Work instructions:
From the line with "- (Ord. of 9-7-1999, § 1(4-151))" to the line with "- Editor's note(s)—Ord.", retype every line exactly, including those two, and leave out the rest of the data below.

▬▬▬▬▬▬▬▬▬▬

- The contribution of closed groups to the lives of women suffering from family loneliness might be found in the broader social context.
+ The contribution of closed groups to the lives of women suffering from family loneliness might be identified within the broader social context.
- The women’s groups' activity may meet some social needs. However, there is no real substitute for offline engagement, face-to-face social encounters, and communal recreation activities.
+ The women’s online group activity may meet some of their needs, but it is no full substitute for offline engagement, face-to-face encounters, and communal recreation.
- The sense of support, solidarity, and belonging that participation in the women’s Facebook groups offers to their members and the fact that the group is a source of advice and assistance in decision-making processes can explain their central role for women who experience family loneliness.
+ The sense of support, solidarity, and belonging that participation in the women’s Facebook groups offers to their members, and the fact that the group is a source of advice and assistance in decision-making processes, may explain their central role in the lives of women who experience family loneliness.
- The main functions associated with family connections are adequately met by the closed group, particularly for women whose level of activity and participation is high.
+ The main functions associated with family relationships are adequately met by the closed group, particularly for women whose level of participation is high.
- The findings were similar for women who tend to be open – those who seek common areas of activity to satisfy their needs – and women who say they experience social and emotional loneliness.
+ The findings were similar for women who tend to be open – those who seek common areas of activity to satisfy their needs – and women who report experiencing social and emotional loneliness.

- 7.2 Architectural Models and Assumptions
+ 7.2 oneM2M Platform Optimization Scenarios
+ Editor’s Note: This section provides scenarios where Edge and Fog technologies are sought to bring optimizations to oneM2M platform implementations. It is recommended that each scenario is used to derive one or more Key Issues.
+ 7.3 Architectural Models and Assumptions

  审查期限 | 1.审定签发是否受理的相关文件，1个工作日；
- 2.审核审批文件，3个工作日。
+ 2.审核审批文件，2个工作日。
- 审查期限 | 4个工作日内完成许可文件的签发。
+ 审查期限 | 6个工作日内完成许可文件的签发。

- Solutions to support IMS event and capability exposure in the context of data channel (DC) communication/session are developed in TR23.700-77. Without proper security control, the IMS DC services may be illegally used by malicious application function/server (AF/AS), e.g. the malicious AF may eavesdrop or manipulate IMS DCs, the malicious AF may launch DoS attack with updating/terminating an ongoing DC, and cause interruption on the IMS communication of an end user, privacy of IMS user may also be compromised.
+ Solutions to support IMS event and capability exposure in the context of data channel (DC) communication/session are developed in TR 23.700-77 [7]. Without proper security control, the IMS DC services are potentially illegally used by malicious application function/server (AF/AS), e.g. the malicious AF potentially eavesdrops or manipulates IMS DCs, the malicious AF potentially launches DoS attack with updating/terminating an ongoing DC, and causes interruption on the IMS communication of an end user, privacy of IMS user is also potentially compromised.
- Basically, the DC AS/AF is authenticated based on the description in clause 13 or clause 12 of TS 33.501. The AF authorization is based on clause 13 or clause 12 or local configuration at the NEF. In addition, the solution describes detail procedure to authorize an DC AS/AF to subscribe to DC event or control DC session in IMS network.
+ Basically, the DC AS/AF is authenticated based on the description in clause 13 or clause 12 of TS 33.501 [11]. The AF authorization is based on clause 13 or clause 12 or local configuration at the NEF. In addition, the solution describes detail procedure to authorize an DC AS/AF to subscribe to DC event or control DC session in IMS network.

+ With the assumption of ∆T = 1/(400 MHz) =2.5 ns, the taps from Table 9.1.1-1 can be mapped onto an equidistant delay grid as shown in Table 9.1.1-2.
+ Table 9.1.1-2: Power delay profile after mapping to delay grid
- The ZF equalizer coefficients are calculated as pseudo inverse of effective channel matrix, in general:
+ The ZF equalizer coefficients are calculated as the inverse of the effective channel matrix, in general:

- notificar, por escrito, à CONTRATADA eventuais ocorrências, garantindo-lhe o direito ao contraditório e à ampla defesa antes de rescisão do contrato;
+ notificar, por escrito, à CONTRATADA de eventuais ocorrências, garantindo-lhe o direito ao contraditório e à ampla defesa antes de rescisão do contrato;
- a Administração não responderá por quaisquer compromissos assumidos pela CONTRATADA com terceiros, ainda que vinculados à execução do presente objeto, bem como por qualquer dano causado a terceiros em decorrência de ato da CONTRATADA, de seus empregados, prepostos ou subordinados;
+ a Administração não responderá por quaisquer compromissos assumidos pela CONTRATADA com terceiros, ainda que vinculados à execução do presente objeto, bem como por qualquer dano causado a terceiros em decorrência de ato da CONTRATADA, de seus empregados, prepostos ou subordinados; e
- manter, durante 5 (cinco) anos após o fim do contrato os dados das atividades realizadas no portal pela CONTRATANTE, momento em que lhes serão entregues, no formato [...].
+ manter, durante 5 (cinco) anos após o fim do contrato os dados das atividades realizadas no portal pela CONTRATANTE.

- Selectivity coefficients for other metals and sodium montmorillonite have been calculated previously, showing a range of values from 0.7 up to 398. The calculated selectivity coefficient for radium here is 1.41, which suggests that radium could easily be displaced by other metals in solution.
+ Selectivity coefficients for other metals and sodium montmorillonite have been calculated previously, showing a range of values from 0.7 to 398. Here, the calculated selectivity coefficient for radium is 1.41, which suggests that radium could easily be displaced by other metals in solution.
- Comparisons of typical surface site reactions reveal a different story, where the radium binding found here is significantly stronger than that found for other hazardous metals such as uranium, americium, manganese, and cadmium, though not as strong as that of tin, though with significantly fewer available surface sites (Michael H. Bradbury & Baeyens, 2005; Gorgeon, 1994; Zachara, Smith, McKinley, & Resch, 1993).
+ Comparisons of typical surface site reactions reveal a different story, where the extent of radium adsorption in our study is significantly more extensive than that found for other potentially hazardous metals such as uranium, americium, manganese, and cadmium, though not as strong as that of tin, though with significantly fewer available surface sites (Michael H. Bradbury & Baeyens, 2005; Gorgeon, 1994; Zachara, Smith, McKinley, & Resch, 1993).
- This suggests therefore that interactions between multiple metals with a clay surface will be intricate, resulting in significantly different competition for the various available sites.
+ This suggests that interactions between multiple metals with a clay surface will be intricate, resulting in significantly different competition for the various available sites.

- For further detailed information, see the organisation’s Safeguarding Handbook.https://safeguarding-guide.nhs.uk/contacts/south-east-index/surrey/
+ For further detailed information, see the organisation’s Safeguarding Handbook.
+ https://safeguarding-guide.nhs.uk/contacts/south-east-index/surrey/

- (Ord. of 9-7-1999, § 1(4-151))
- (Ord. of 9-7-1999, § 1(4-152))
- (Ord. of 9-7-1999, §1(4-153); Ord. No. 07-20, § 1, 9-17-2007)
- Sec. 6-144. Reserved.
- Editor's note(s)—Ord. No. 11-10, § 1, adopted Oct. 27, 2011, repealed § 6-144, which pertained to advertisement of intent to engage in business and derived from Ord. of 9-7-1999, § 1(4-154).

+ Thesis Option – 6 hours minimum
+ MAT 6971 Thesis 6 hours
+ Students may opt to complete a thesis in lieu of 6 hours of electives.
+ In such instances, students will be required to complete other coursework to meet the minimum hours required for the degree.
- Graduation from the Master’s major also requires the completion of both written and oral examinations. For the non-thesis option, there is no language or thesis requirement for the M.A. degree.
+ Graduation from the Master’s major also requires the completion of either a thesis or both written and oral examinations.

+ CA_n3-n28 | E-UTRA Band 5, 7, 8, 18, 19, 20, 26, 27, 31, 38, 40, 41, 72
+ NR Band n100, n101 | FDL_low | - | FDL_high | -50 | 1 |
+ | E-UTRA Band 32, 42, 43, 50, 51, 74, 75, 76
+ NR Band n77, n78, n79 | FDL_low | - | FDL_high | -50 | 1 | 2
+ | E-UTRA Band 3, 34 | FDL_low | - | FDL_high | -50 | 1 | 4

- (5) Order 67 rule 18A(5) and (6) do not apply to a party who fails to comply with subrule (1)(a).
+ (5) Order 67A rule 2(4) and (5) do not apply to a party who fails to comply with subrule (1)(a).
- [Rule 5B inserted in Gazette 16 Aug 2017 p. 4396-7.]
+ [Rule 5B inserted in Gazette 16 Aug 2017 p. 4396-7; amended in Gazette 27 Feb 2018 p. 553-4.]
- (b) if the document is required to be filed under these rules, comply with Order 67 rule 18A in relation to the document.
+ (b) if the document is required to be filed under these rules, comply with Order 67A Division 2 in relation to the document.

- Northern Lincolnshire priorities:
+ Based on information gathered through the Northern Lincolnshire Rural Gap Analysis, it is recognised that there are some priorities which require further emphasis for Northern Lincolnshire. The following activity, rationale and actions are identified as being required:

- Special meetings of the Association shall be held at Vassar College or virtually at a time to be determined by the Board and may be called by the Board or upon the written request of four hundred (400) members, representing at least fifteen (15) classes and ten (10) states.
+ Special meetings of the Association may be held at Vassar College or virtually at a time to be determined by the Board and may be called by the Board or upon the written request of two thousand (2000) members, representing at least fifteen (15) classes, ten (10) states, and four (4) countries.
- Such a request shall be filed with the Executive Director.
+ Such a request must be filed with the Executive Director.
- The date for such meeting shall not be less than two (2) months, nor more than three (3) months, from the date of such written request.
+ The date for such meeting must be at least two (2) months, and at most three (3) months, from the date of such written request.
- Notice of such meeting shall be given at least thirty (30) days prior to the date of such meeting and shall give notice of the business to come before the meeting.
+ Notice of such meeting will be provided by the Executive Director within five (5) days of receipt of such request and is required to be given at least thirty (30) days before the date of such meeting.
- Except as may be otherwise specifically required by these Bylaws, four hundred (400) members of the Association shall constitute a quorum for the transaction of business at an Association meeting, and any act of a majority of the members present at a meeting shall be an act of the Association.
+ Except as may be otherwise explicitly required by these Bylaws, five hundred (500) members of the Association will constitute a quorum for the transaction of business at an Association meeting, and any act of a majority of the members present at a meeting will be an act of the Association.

▬▬▬▬▬▬▬▬▬▬

Solution:
- (Ord. of 9-7-1999, § 1(4-151))
- (Ord. of 9-7-1999, § 1(4-152))
- (Ord. of 9-7-1999, §1(4-153); Ord. No. 07-20, § 1, 9-17-2007)
- Sec. 6-144. Reserved.
- Editor's note(s)—Ord. No. 11-10, § 1, adopted Oct. 27, 2011, repealed § 6-144, which pertained to advertisement of intent to engage in business and derived from Ord. of 9-7-1999, § 1(4-154).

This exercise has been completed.